1. So many things in this paper - local hospitality, within bureaucracy patronage networks, decision paralysis from anti-corruption drives, limited salaries etc - have strong resonance with India. 

2. Borrowing Mancur Olson, corruption can entrap systems in either the roving bandit or the stationary bandit modes. For long, the grease lubricated the Chinese system, encouraging local government officials to work towards local economic development. What determines this entrapment? Or are they merely happenstance, just the natural, unique, and unexplainable emergent dynamics associated with the evolution of such activities in complex systems? 

3. In systems with low remuneration, in particular disproportionately low for their abilities and their value addition (even if only for a small share of the total bureaucracy), the extravagant position-related consumption, lavish hospitality, and gift-giving should also be seen as a form of efficiency wage. This is one of the driving forces of corruption in Indian bureaucracy too, among the extremely competent bureaucrats who feel almost aggrieved by their very low salaries (compared to their private sector peers) given their qualifications, abilities, and track-record. 

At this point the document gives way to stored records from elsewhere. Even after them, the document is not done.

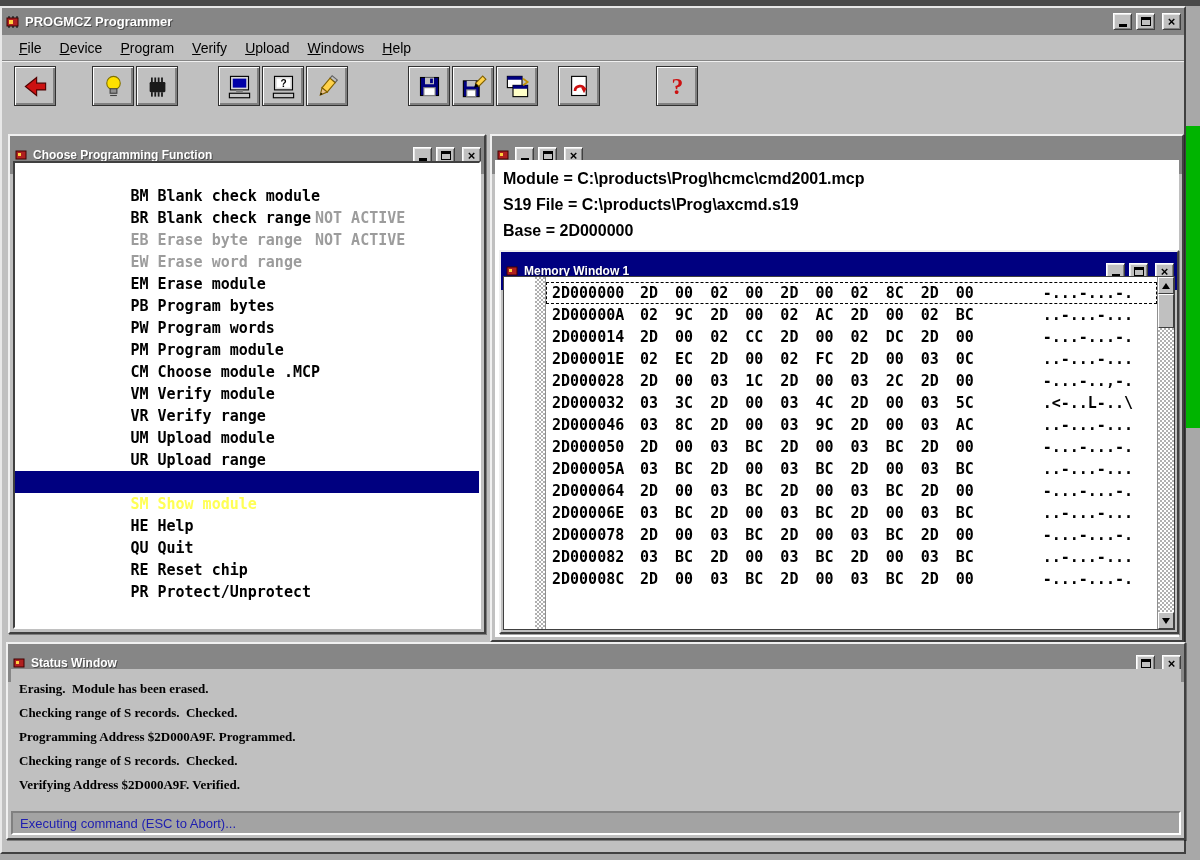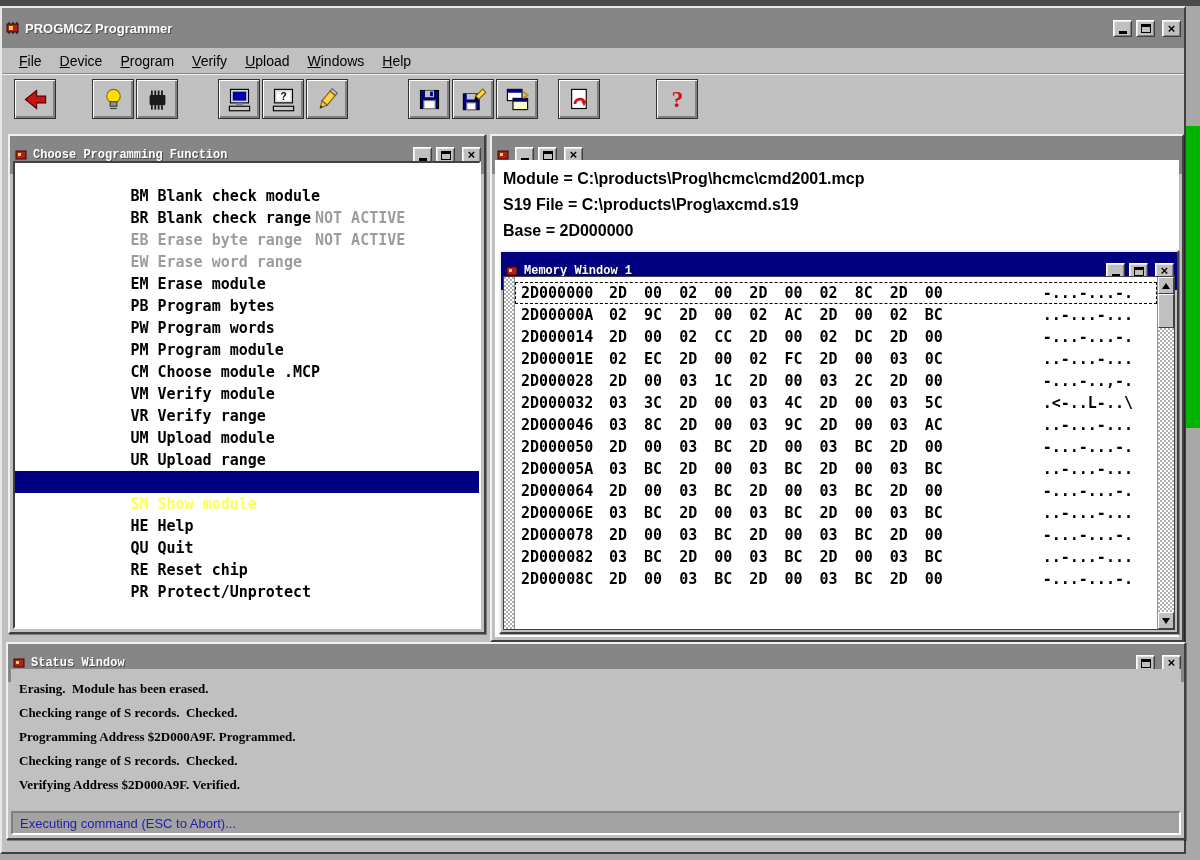--- a/index.html
+++ b/index.html
@@ -13,7 +13,7 @@
                  border:2px solid; border-color:#e8e8e8 #404040 #404040 #e8e8e8; }
 
   
-  .titlebar { height:40px; display:flex; align-items:center; padding:0 3px; gap:4px; }
+  .titlebar { height:27px; display:flex; align-items:center; padding:0 3px; gap:4px; }
   .titlebar.inactive { background:#868686; }
   .titlebar.active { background:#000080; }
   .title-text { color:#fff; font-weight:bold; font-size:13px; flex:1; white-space:nowrap;

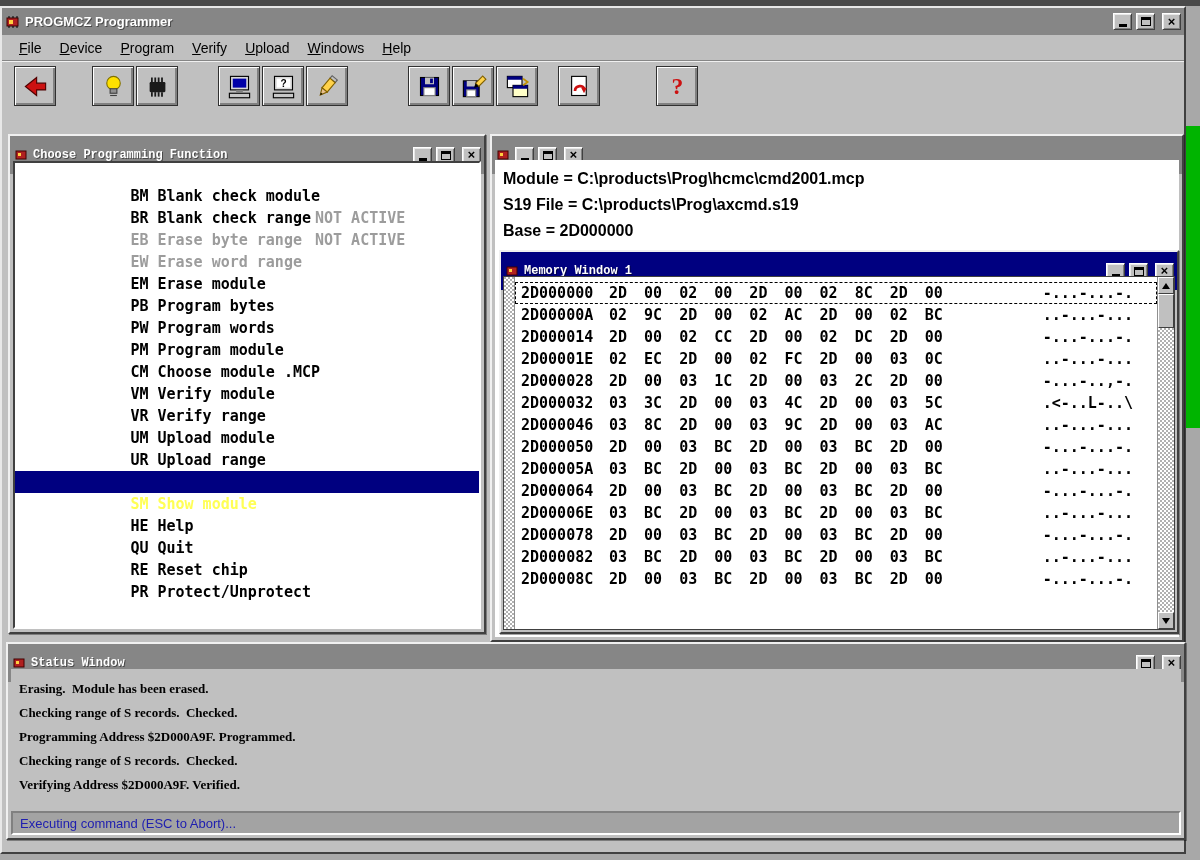--- a/index.html
+++ b/index.html
@@ -18,7 +18,7 @@
   .titlebar.active { background:#000080; }
   .title-text { color:#fff; font-weight:bold; font-size:13px; flex:1; white-space:nowrap;
                 text-shadow:1px 1px 0 rgba(0,0,0,0.45); }
-  .child-tb { height:38px;font-family:Liberation Mono, monospace; }
+  .child-tb { height:38px; }
   .child-tb .title-text { font-size:12px; }
 
   .tbtn { width:19px; height:17px; background:#c0c0c0; border:1px solid; border-color:#fff #404040 #404040 #fff;

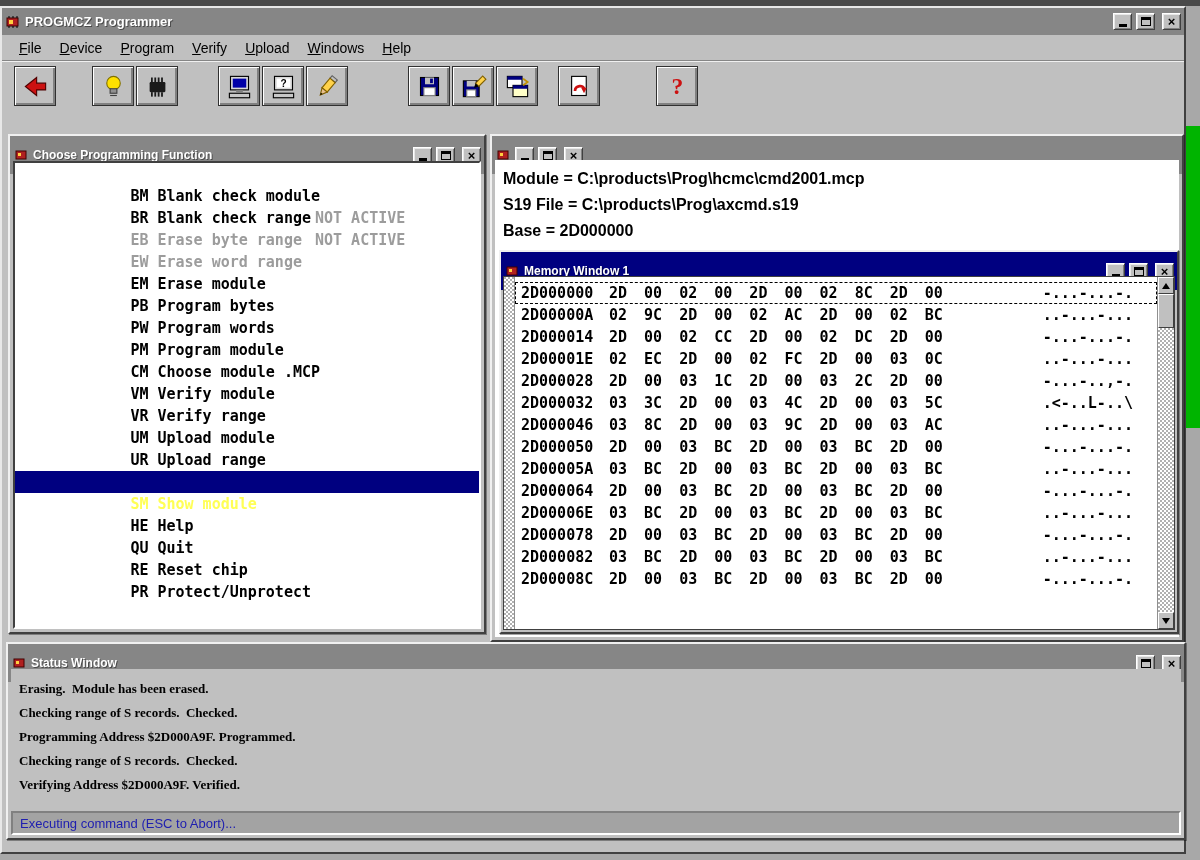--- a/index.html
+++ b/index.html
@@ -70,7 +70,7 @@
   
   .mem-window { left:495px; top:132px; width:680px; height:384px; z-index:3; }
   .mem-content { position:absolute; left:2px; right:2px; top:24px; bottom:2px; background:#fff;
-                 border:1px solid #404040; display:flex; }
+                 border:1px solid #404040; display:flex;padding-left:31px; }
   .dither { background-image:
       linear-gradient(45deg,#fff 25%,transparent 25%,transparent 75%,#fff 75%),
       linear-gradient(45deg,#fff 25%,#b0b0b0 25%,#b0b0b0 75%,#fff 75%);

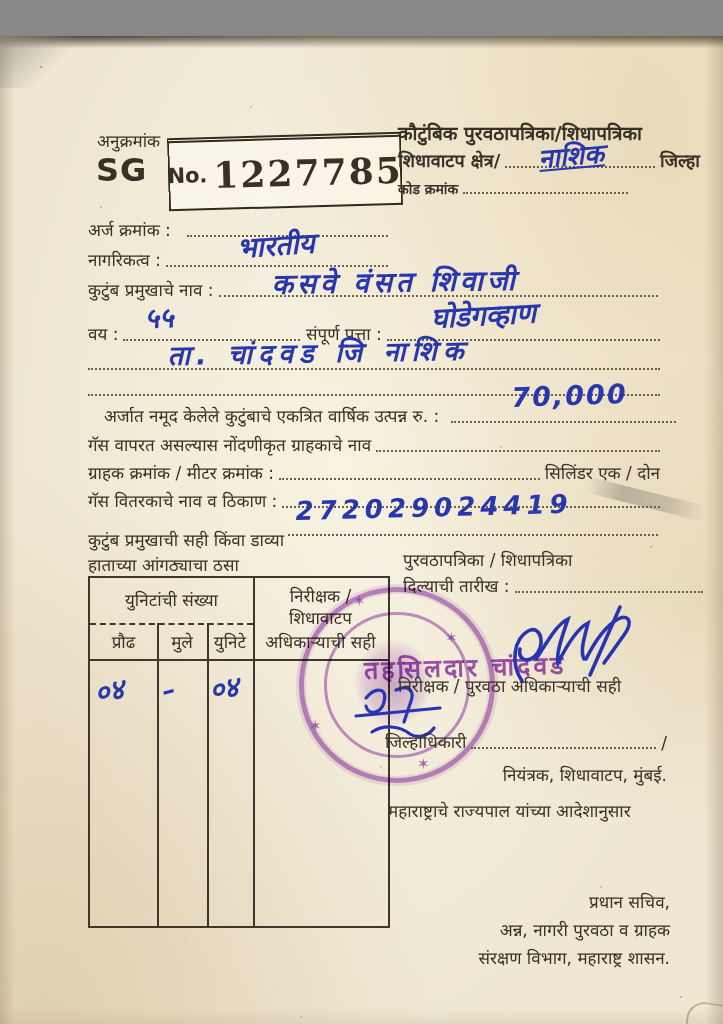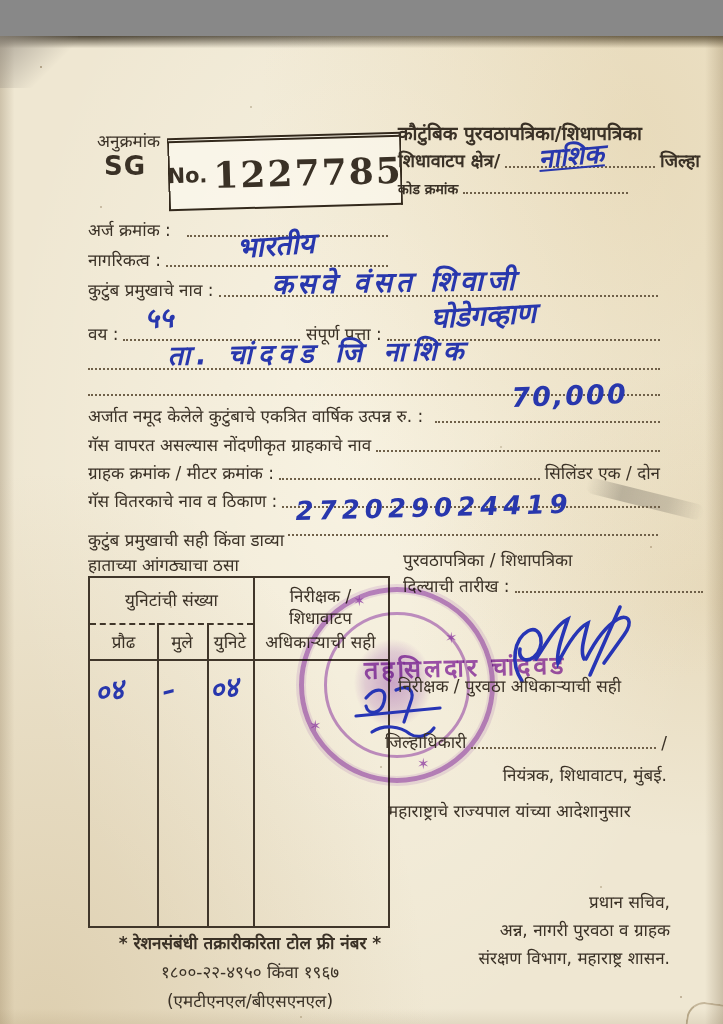--- a/index.html
+++ b/index.html
@@ -71,7 +71,7 @@
   <div class="crease-br"></div>
 
   <div class="abs print" style="left:97px;top:93px;font-size:17px;">अनुक्रमांक</div>
-  <div class="abs print b" style="left:104px;top:115px;font-size:26px;letter-spacing:1px;">SG</div>
+  <div class="abs print b" style="left:96px;top:115px;font-size:32px;letter-spacing:1px;">SG</div>
   <div class="serialbox">
     <span class="no">No.</span>
     <span class="num">1227785</span>

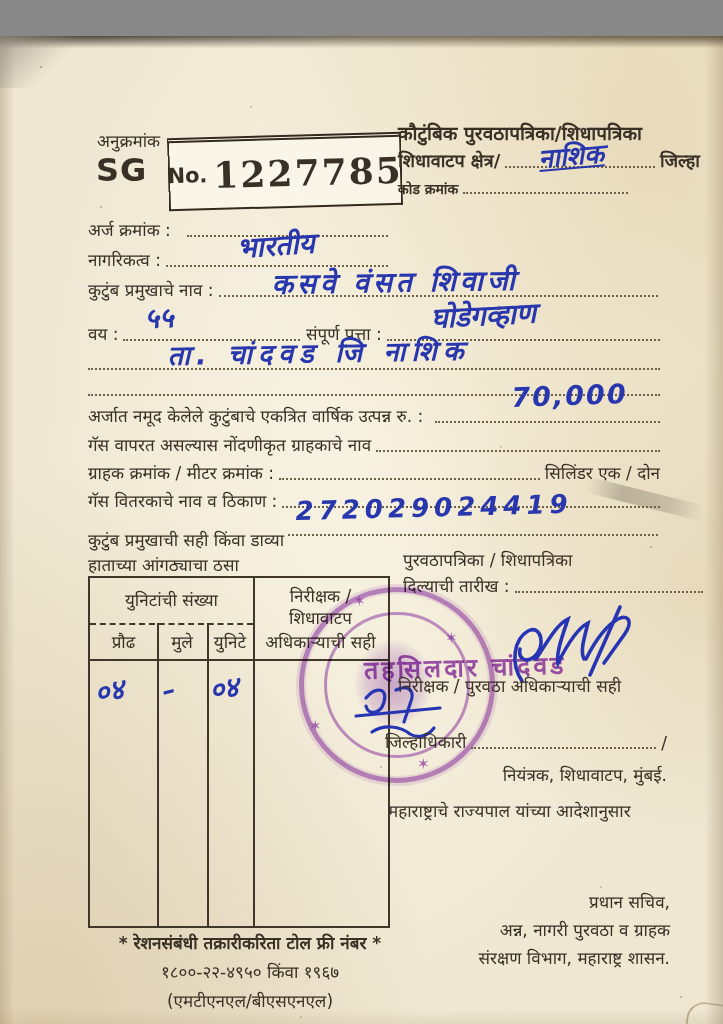--- a/index.html
+++ b/index.html
@@ -118,7 +118,7 @@
   <div class="hw" style="left:168px;top:300px;font-size:27px;letter-spacing:6px;transform:rotate(-1deg);">ता. चांदवड जि नाशिक</div>
   <div class="dotline" style="left:88px;top:356px;width:572px;"></div>
 
-  <div class="frow" style="left:88px;top:368px;width:572px;gap:12px;">
+  <div class="frow" style="left:104px;top:368px;width:572px;gap:12px;">
     <span class="lbl">अर्जात नमूद केलेले कुटुंबाचे एकत्रित वार्षिक उत्पन्न रु. :</span>
     <i class="dots"></i>
   </div>

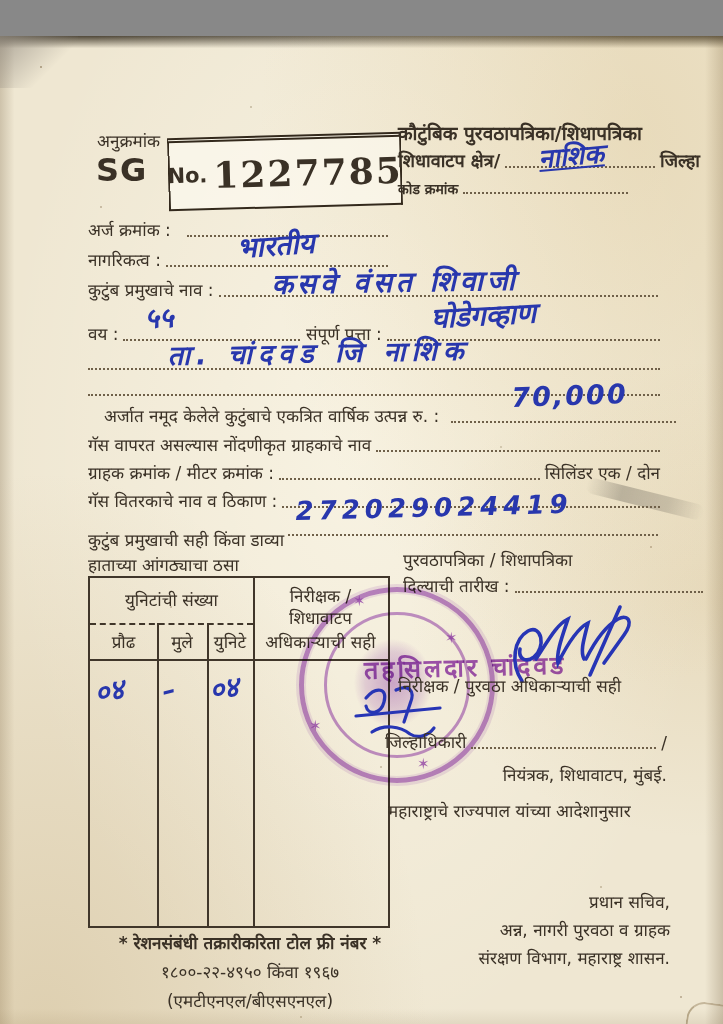--- a/index.html
+++ b/index.html
@@ -211,11 +211,6 @@
     <div>संरक्षण विभाग, महाराष्ट्र शासन.</div>
   </div>
 
-  <div class="abs print" style="left:92px;top:893px;width:316px;text-align:center;line-height:29px;">
-    <div class="b">* रेशनसंबंधी तक्रारीकरिता टोल फ्री नंबर *</div>
-    <div>१८००-२२-४९५० किंवा १९६७</div>
-    <div>(एमटीएनएल/बीएसएनएल)</div>
-  </div>
 </div>
 
 </body></html>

4. The paper also highlights the value of good old ethnographies in understanding complex systems, an essential requirement to design an implementation model for any idea or program. Interesting that the authors are two sociologists. These ethnographies are critical to understanding how bureaucracies and systems work, itself critical to any meaningful diagnosis and prescriptions. 

5. Given that the insiders know all these dynamics, such papers are important for two reasons. One, it is valuable for outsiders who are trying to engage with the Chinese government. Two, they infuse public debates on the issue with an element of sophistication and nuance essential to generate a high quality of debates.

6. The argument in favour of corruption is that in systems with weak institutional strength and maturity, rents and bribes grease the system and enhances its efficiency. While this may have been the case in China for long, the rapid economic progress made in the last few decades and the associated increase in state capacity means that the case for tolerating such corruption may have become weaker.